Working hours, overtime, and leave in Hungary
Expanding into new markets comes with the challenge of navigating local labor laws—and in Hungary, understanding the rules around working hours, overtime, and employee leave is essential to staying compliant and building a sustainable workforce. These areas are tightly regulated, and even minor missteps can expose your company to legal and financial risks.

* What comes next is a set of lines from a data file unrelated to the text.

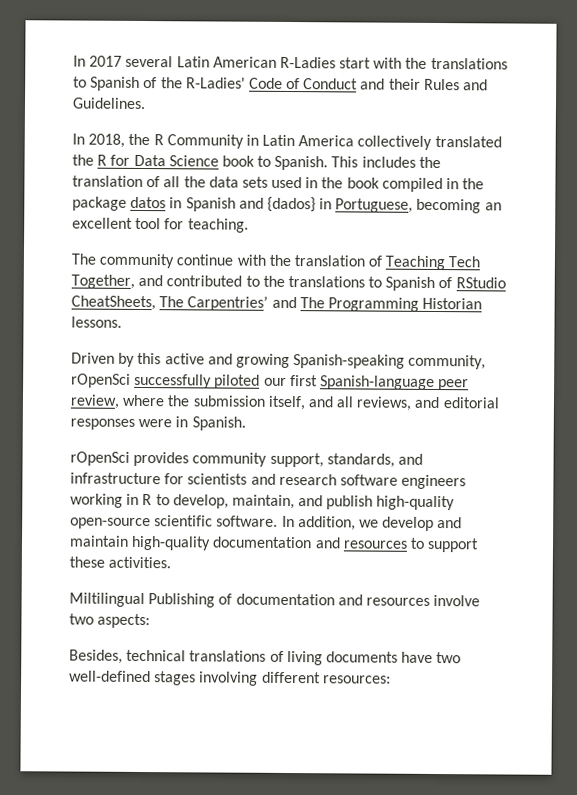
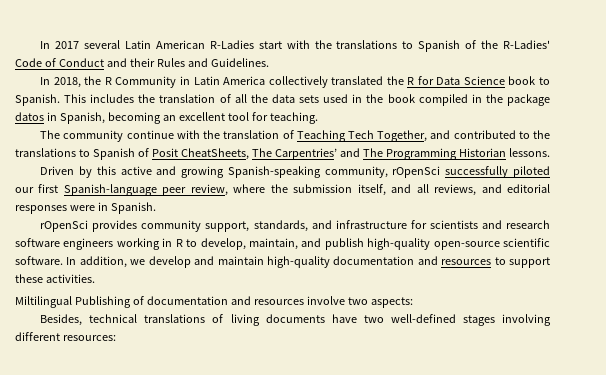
[185,196,414,213] Spanish and {dados} in Portuguese, -> [59,112,105,124] Spanish,
[455,277,506,289] RStudio -> [151,148,178,157] Posit

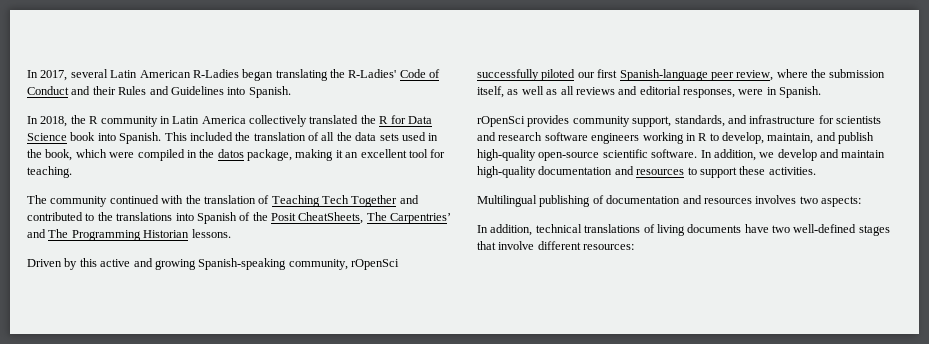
[40,41,80,49] In 2017 -> [27,70,68,81] In 2017,
[258,40,477,52] start with the translations to Spanish of -> [242,69,328,81] began translating
[210,58,269,67] Guidelines. -> [170,86,291,98] Guidelines into Spanish.
[115,76,177,88] Community -> [100,116,158,127] community
[538,77,550,85] to -> [97,133,116,141] into
[90,94,135,103] includes -> [189,132,233,141] included
[387,94,551,106] [15,112,161,124] book compiled in the package datos in Spanish, becoming -> [45,149,343,161] book, which were compiled in the datos package, making it
[126,130,174,139] continue -> [109,195,159,204] continued
[377,130,428,142] Together, -> [351,195,398,207] Together
[78,148,149,160] to Spanish of -> [175,212,268,224] into Spanish of the
[391,184,477,196] and all reviews, -> [507,86,615,95] as well as all reviews
[15,205,67,214] responses -> [683,89,735,98] responses,
[15,296,131,308] Miltilingual Publishing -> [477,195,591,207] Multilingual publishing
[306,296,345,305] involve -> [755,195,797,204] involves
[40,314,83,326] Besides, -> [477,224,533,236] In addition,
[502,314,551,326] involving -> [477,241,535,250] that involve

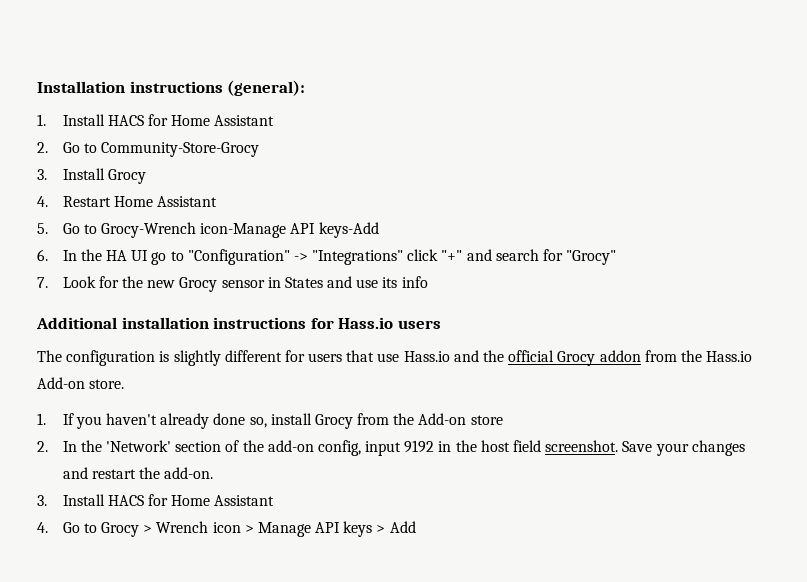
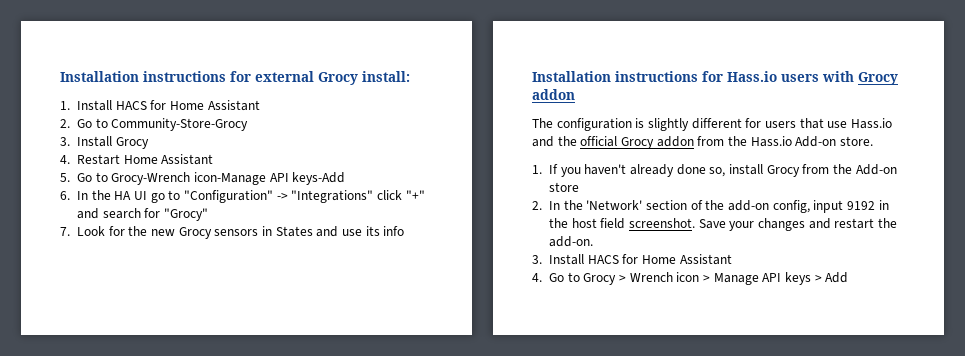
[37,80,306,96] Installation instructions (general): -> [60,71,410,85] Installation instructions for external Grocy install:
[221,280,265,288] sensor -> [214,229,259,236] sensors
[36,317,209,329] Additional installation -> [532,71,611,82] Installation
(441, 324) none -> [822,71,898,85] [532,89,575,100] with Grocy addon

The Hungarian Labour Code outlines Hungary’s regulations in harmony with EU standards, placing a strong emphasis on protecting employee rights and promoting a healthy work-life balance. Whether you're hiring in Budapest’s growing tech sector or in one of Hungary’s regional hubs, it’s important to understand the country’s requirements around time tracking, rest, and paid leave. Here’s what employers need to know.
Standard working hours in Hungary
In Hungary, the standard workweek consists of 40 hours, usually spread across five days, with a typical schedule of eight hours per day. This structure is widely used across most industries and aligns with the provisions of the Hungarian Labour Code.
There are some industries and jobs (such as those requiring manual labor) that have exceptions. For instance, while most office roles follow an 8 a.m. to 4 p.m. or 9 a.m. to 5 p.m. schedule, manual jobs typically start earlier and end later.
Overtime laws in Hungary
Employees who work beyond the standard 40-hour workweek in Hungary are entitled to overtime compensation. The typical rate of pay for overtime work is 150% of the employee’s regular hourly wage. If the employee works overtime on a rest day or holiday, the premium increases to 200%.
While overtime is allowed, it must be justified by business needs and must not exceed legal limits. The limits are as follows:
- 200 hours in most cases
- 300 hours if permitted by a collective bargaining agreement
- 400 hours if there’s a signed personal agreement for “voluntary overtime”
Rest period and break laws in Hungary
Hungarian labor law sets clear standards for employee rest and recovery time to promote work-life balance and protect worker well-being. These rules cover daily rest periods, weekly time off, and breaks during the workday, and are largely governed by the Hungarian Labour Code.
Here’s what employers need to provide:
- Daily rest: Employees must receive at least 11 consecutive hours of rest between the end of one workday and the beginning of the next. In certain cases, such as seasonal work, split shifts, or continuous operations, this rest period may be reduced to a minimum of eight hours, either by agreement or collective bargaining.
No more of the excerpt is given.